• [Aim of the exercise]: What you output must match the entries exactly, apart from the pictures, which are left out.

(Before-and-after change data)
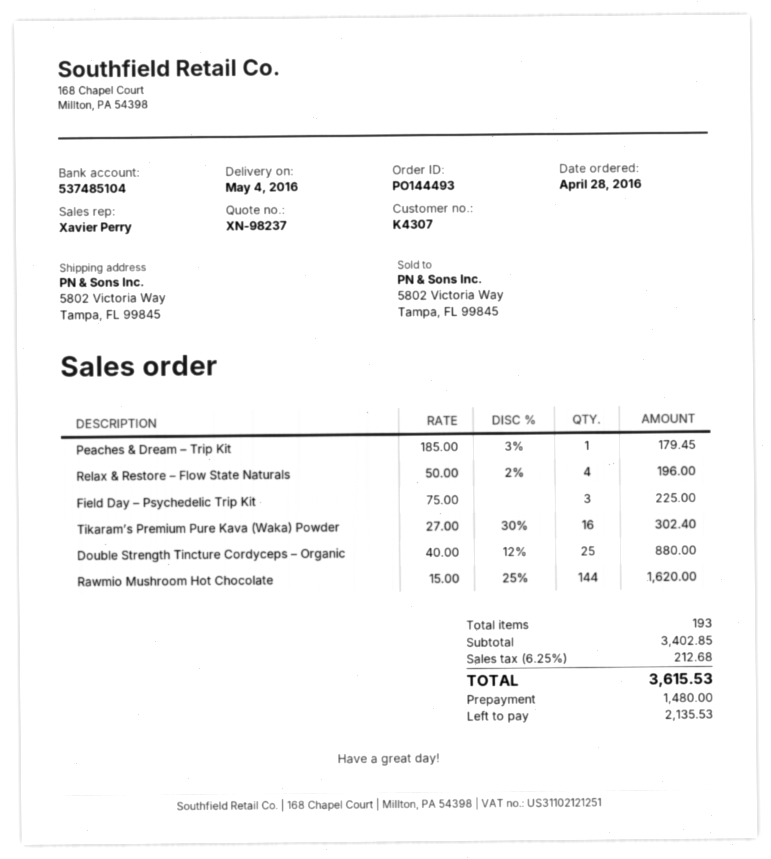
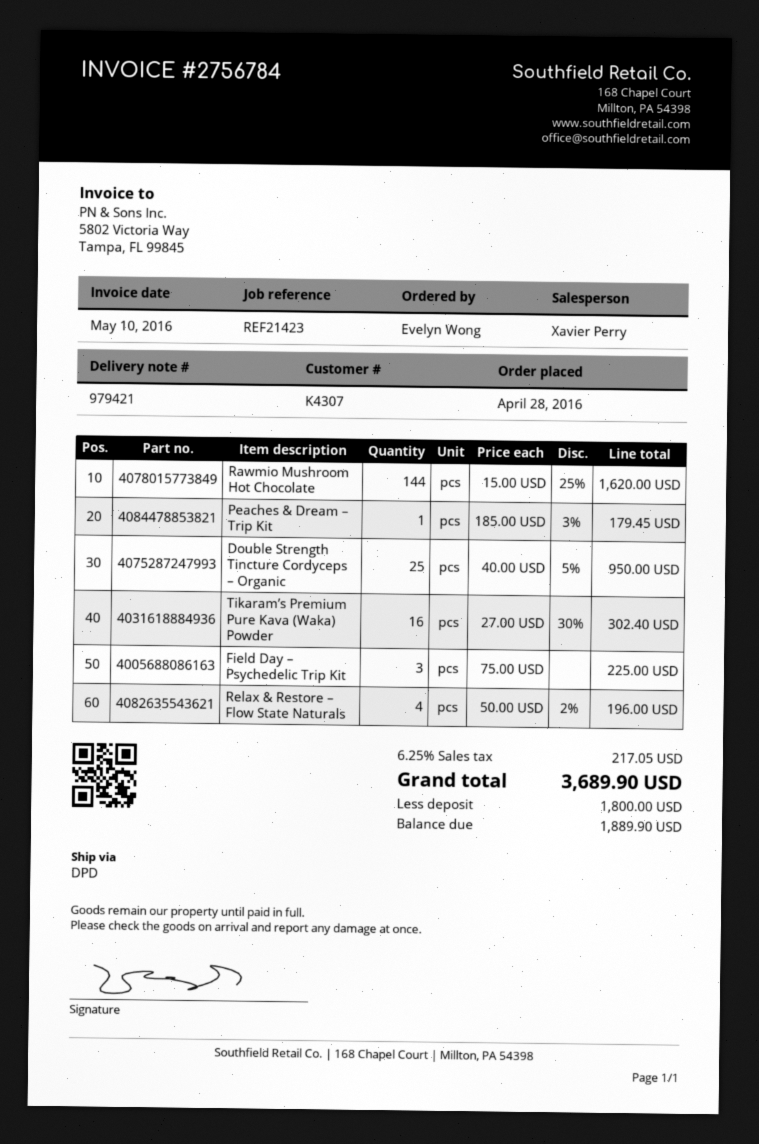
Double Strength Tincture Cordyceps – Organic: 25 x 40.00 - 12% = 880.00 -> 25 x 40.00 - 5% = 950.00
tax: 6.25% = 212.68 -> 6.25% = 217.05
total: 3615.53 -> 3689.90
deposit: 1480.00 -> 1800.00
balance: 2135.53 -> 1889.90

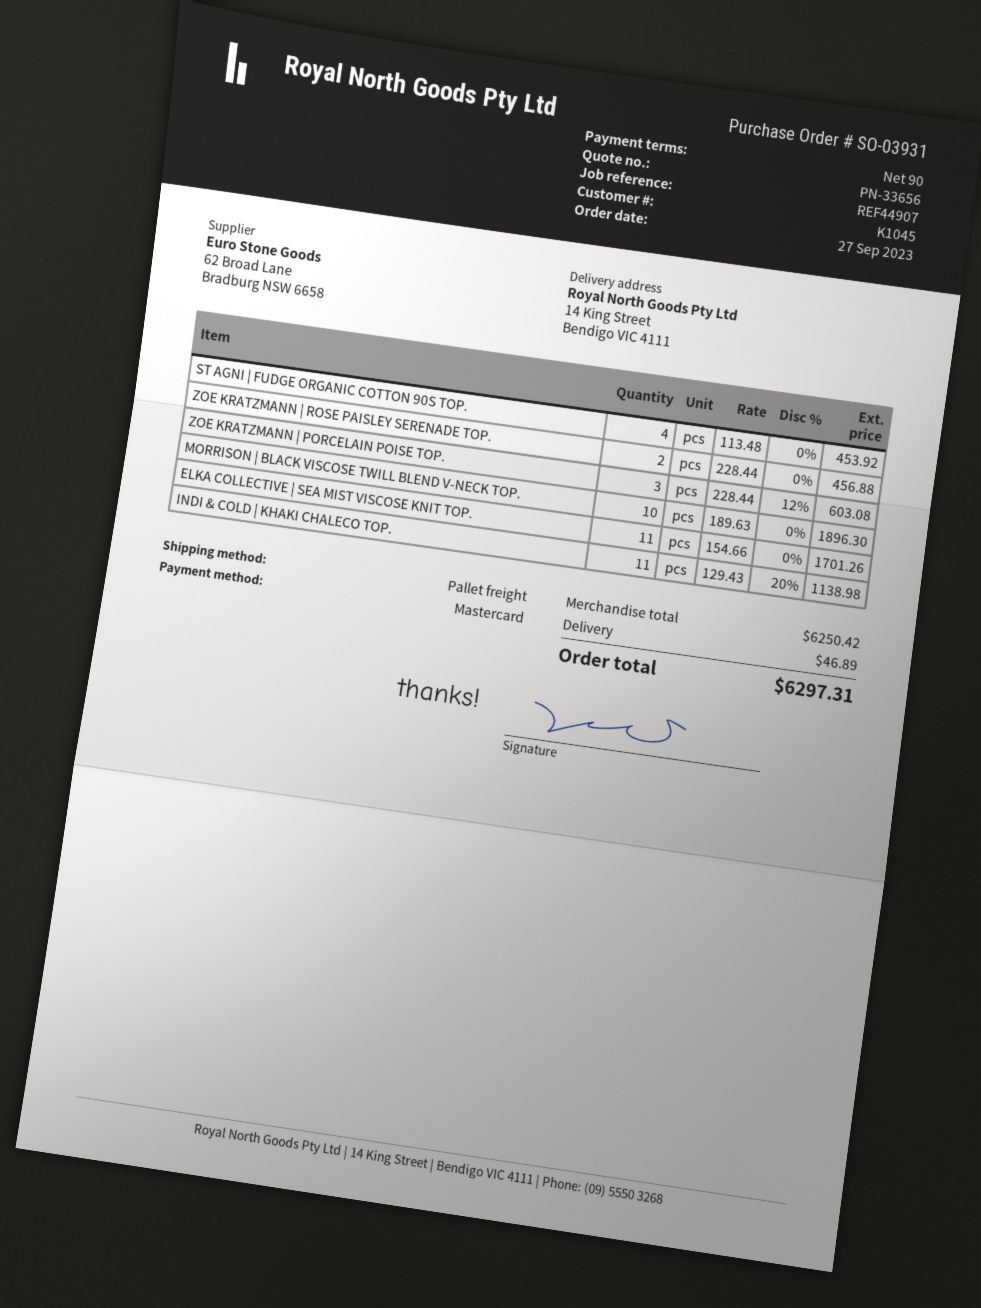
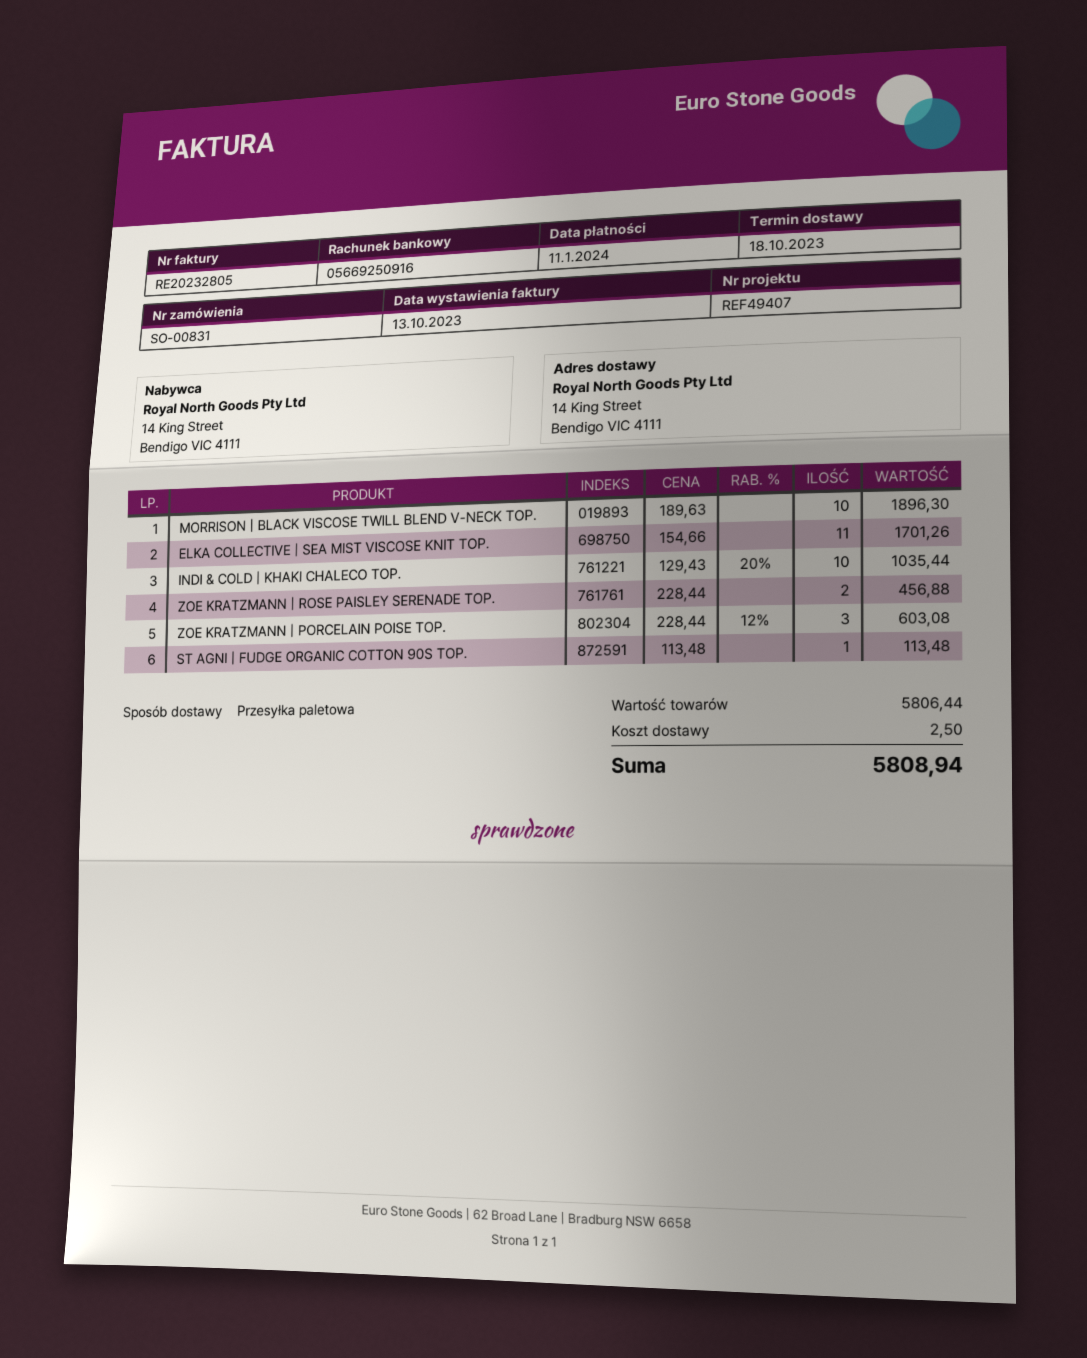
order number: SO-03931 -> SO-00831
reference: REF44907 -> REF49407
ST AGNI | FUDGE ORGANIC COTTON 90S TOP.: 4 x 113.48 = 453.92 -> 1 x 113.48 = 113.48
INDI & COLD | KHAKI CHALECO TOP.: 11 x 129.43 - 20% = 1138.98 -> 10 x 129.43 - 20% = 1035.44
subtotal: 6250.42 -> 5806.44
shipping: 46.89 -> 2.50
total: 6297.31 -> 5808.94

• [Answer to this task]:
Double Strength Tincture Cordyceps – Organic: 25 x 40.00 - 12% = 880.00 -> 25 x 40.00 - 5% = 950.00
tax: 6.25% = 212.68 -> 6.25% = 217.05
total: 3615.53 -> 3689.90
deposit: 1480.00 -> 1800.00
balance: 2135.53 -> 1889.90

order number: SO-03931 -> SO-00831
reference: REF44907 -> REF49407
ST AGNI | FUDGE ORGANIC COTTON 90S TOP.: 4 x 113.48 = 453.92 -> 1 x 113.48 = 113.48
INDI & COLD | KHAKI CHALECO TOP.: 11 x 129.43 - 20% = 1138.98 -> 10 x 129.43 - 20% = 1035.44
subtotal: 6250.42 -> 5806.44
shipping: 46.89 -> 2.50
total: 6297.31 -> 5808.94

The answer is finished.